1. Introduction
Clustering is one of the basic tasks in machine learning, computer vision and other fields. It aims to assign unlabeled samples to different clusters so that samples in the same cluster are similar to each other while samples in different clusters are as dissimilar as possible [
1]. With the development of deep learning, the need for large-scale labeled datasets is a major obstacle to the application of deep learning in many scenarios. However, manually labeling these datasets is costly and time-consuming. To make better use of unlabeled data, unsupervised clustering has gradually attracted widespread attention. The main research directions of clustering at this stage can be divided into image, text [
2], multi-view clustering [
3,
4] and so on. Among these data, the simplest and most intuitive feeling is image data. Traditional clustering methods, such as k-means [
5], Gaussian mixture model [
6], density peak clustering [
7] and other methods are limited when they meet high-dimensional data, such as images. The reason is the failure of their similarity measures. With the help of fuzzy set theory and its extensions, such as intuitionistic fuzzy sets [
8] and others, many novel similarity measures have emerged and made some progress compared to conventional similarity measures. However, a more intuitive solution attracts attention. These methods [
9,
10] map high-dimensional data into a low-dimensional representation space and perform clustering in the low-dimensional space. These low-dimensional representations are not informative enough, resulting in no significant improvement in the clustering performance. Therefore, image clustering is still a challenging task.
Deep learning has been gradually combined with computer vision. Due to the powerful representation extraction ability of deep neural networks, it has achieved success in the fields of classification [
11,
12], object recognition [
13,
14,
15] and image retrieval [
16]. Many scholars turn their attention to deep clustering [
17]. Deep clustering refers to the process of automatically learning the data representations and guiding clustering through neural networks. Widely used network architecture includes Convolutional Neural Networks [
12,
18], Autoencoders [
19] and Variational Autoencoders [
20]. Following the success of Generative Adversarial Networks [
21], many works [
22,
23,
24,
25] introduced the idea of GANs into representation learning and achieved good results. Combining neural networks with traditional clustering algorithms is an effective solution, which consists of two stages. In the first stage, the neural network captures the low-dimensional representations of the samples. In the second stage, the learned low-dimensional representations are served as the input for traditional clustering methods. Some progress has been made compared to traditional methods.
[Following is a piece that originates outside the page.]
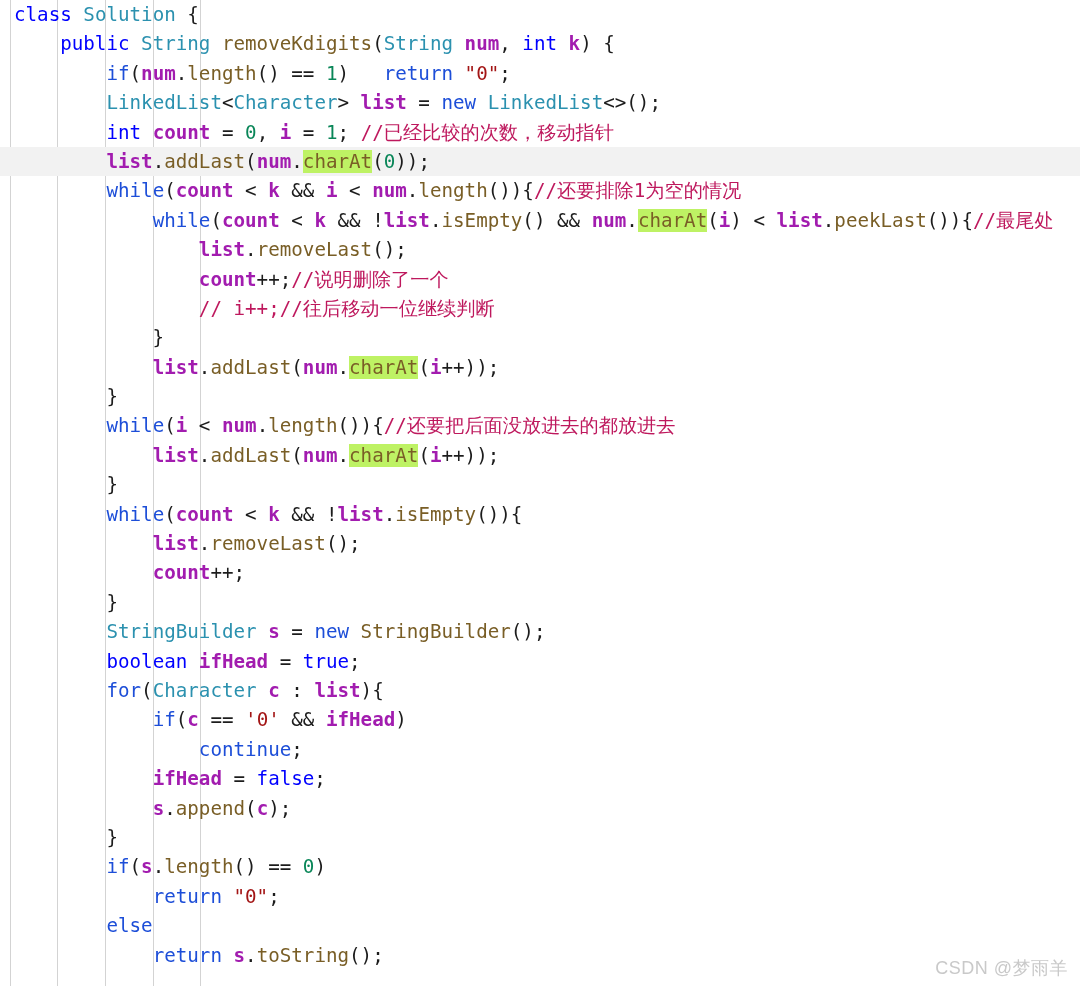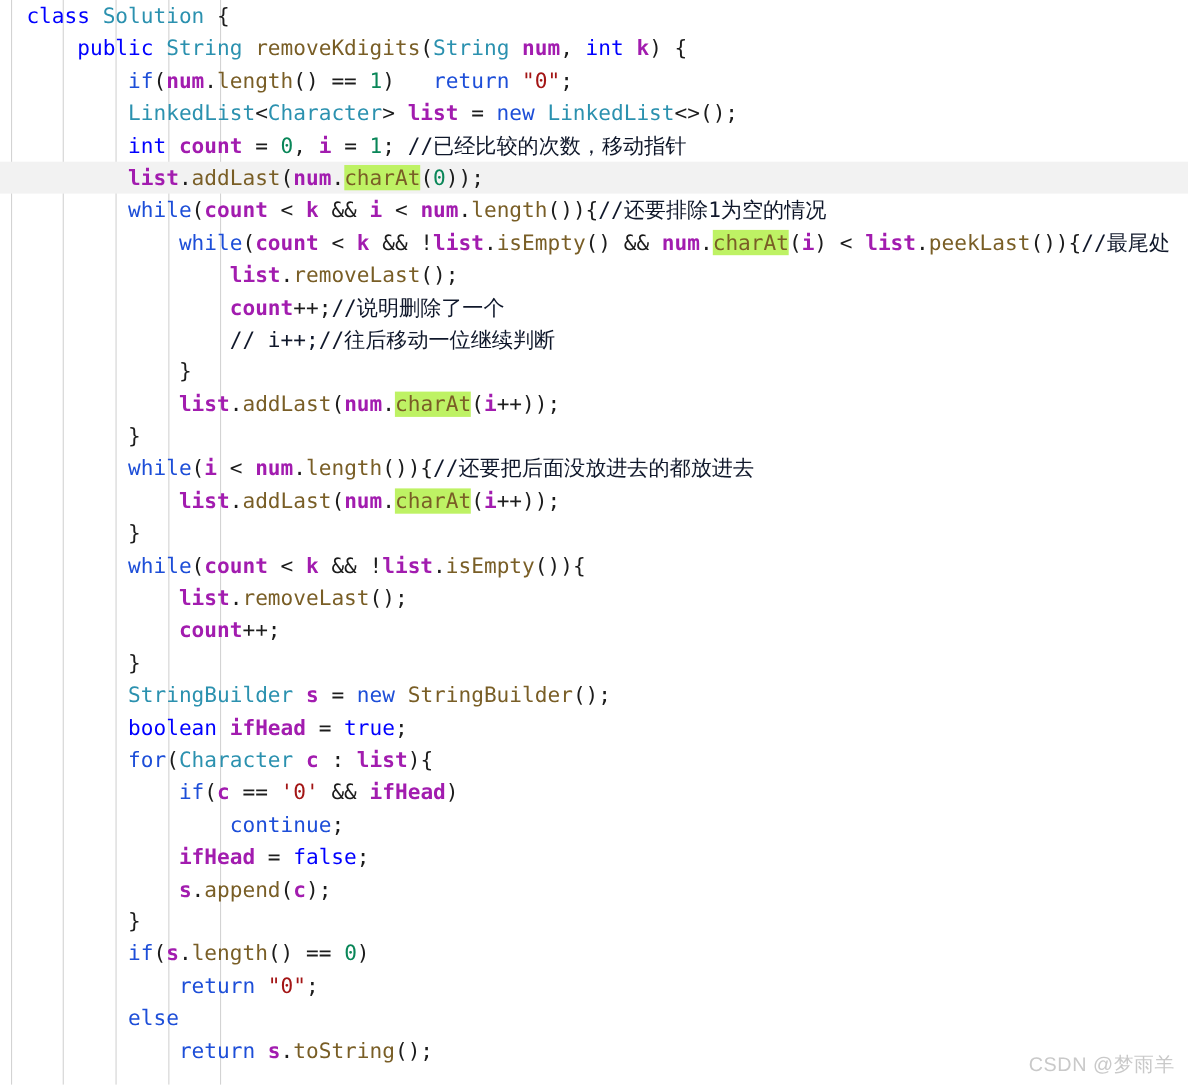"class Solution {" .line { padding-left: 24px -> 14px }
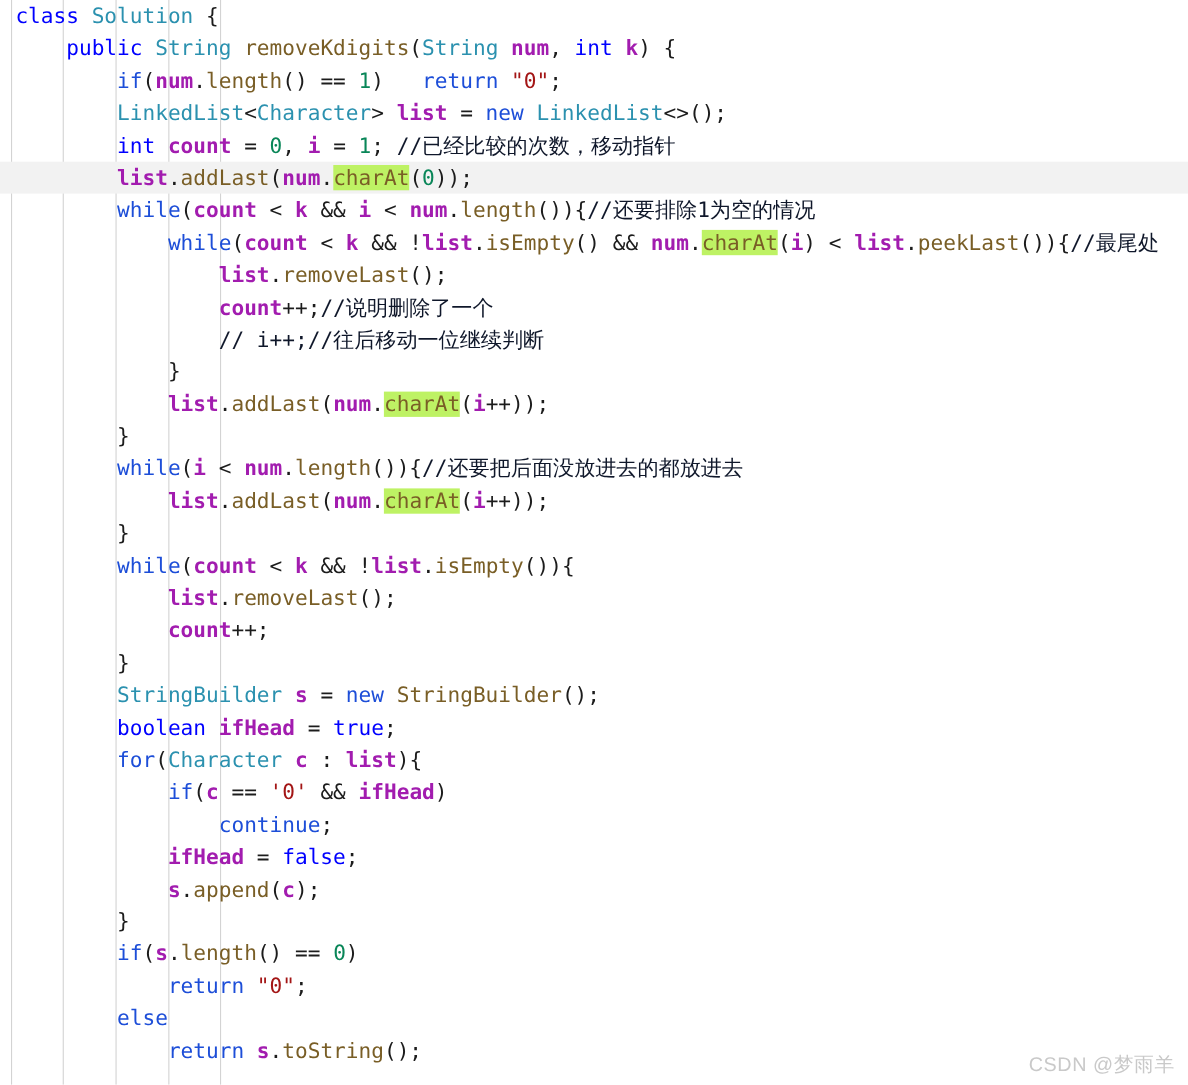"//已经比较的次数，移动指针" .cmt { color: #0f172a -> #be185d }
Recently, many unsupervised deep learning methods have been proposed to learn clustering. By introducing data augmentation, most of the latest methods look into deep clustering from the perspective that the original image and its transformation should share similar semantic clustering assignments [
26,
27,
28]. These methods have achieved some progress on complex natural image datasets. However, the above methods have some limitations: (1) Since generative networks based on autoencoders require pixel-level reconstruction. It is easy to capture redundant image information, such as background, color and other trivial information; (2) These methods only learn class-level representation. However, the instance-level representation could be quite different even if they are assigned to the same cluster since the softmax function is only sensitive to the maximum value. In other words, class-level representation alone is not enough to describe the differences between images belonging to the same cluster.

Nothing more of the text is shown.